◆ **ABOUT THIS EXERCISE**: Copy each line of the records that includes "phone".

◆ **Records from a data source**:
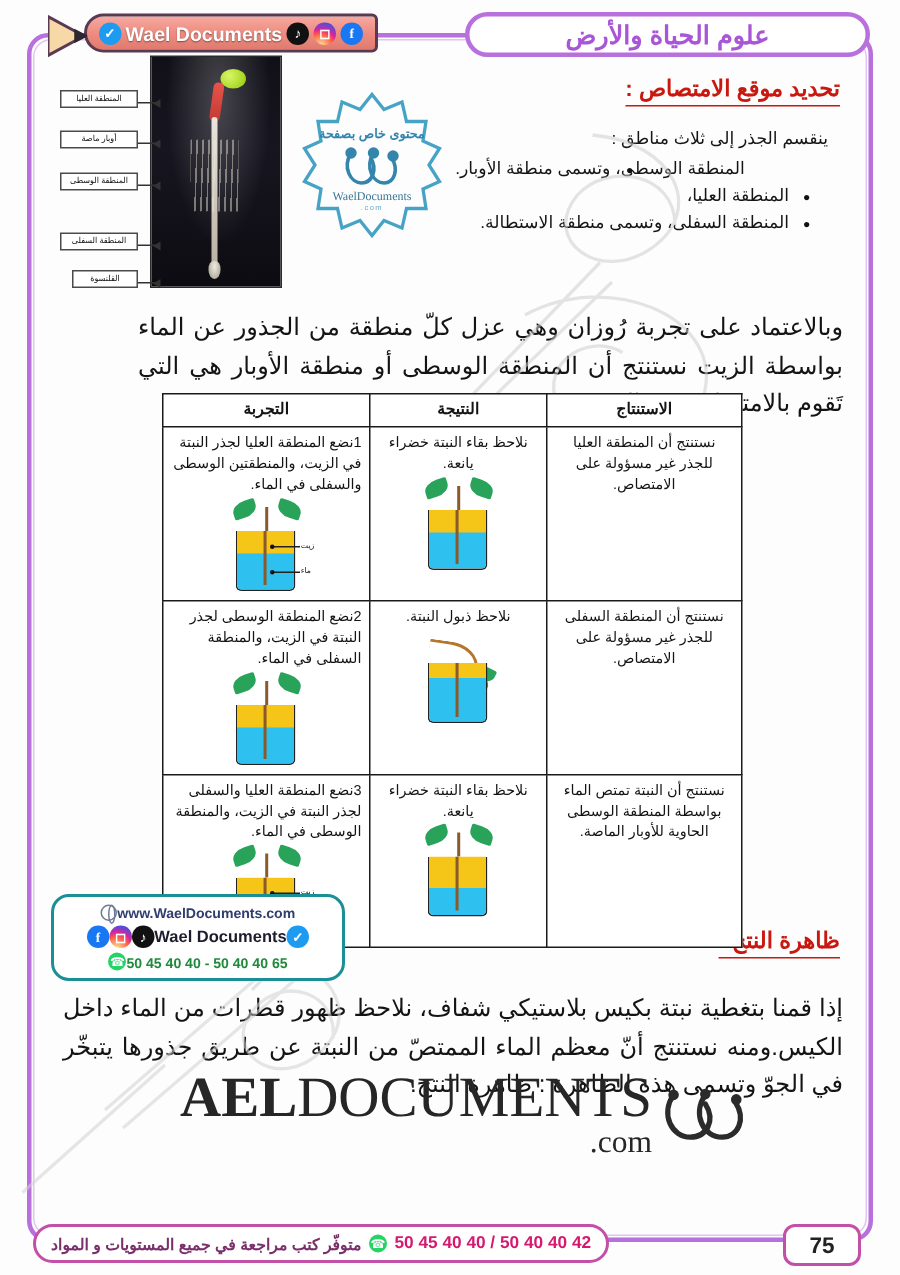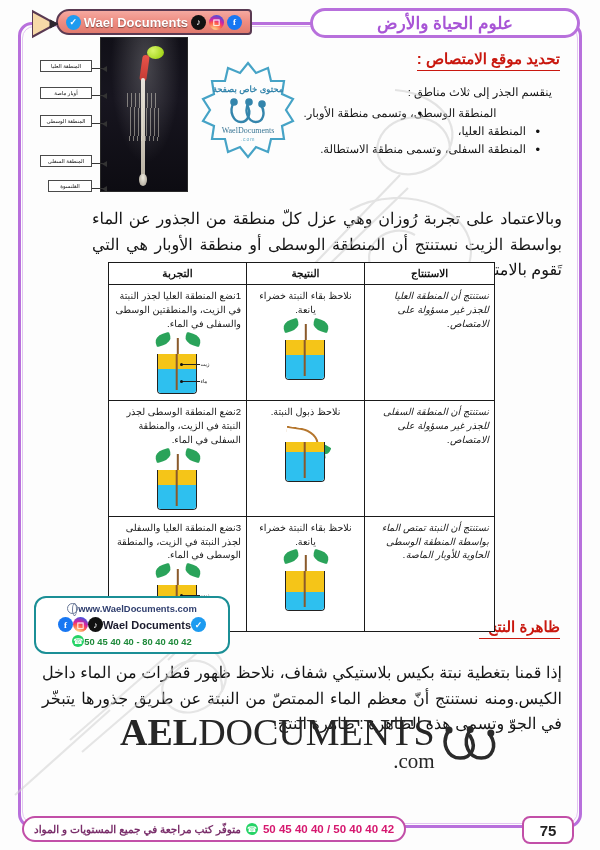--- a/index.html
+++ b/index.html
@@ -272,7 +272,7 @@
   .col-res  { width: 118px; }
   .col-exp  { width: 138px; }
 
-  .cell-conc { text-align: right; vertical-align: middle; font-style: italic; }
+  .cell-conc { text-align: center; vertical-align: middle; }
   .cell-res  { text-align: center; }
   .cell-exp  { text-align: right; }
 

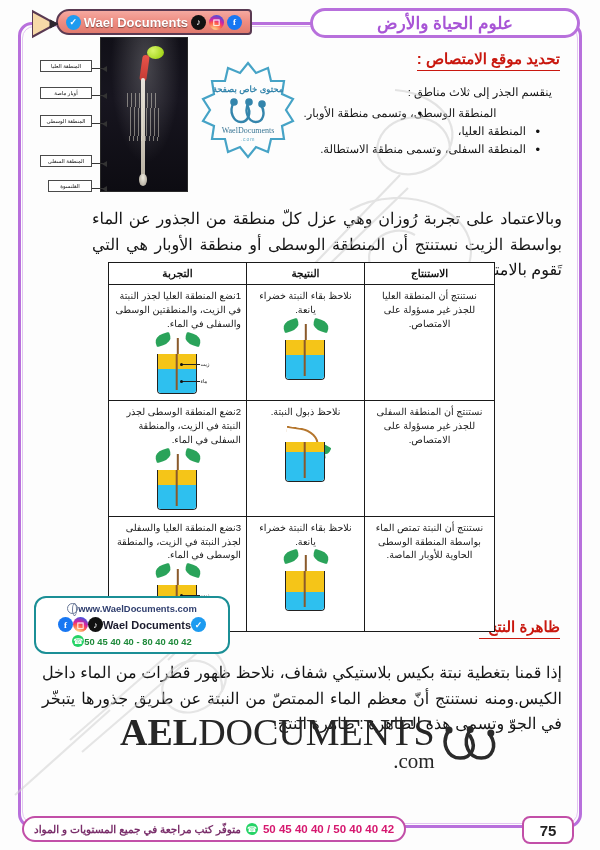--- a/index.html
+++ b/index.html
@@ -693,7 +693,7 @@
     </div>
     <div class="cc-row">
       <span class="wa">☎</span>
-      <span class="cc-phone">50 45 40 40 - 80 40 40 42</span>
+      <span class="cc-phone">50 45 40 40 - 50 40 40 65</span>
     </div>
   </div>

◆ **WRITTEN RESPONSE**:
-      <span class="cc-phone">50 45 40 40 - 80 40 40 42</span>
+      <span class="cc-phone">50 45 40 40 - 50 40 40 65</span>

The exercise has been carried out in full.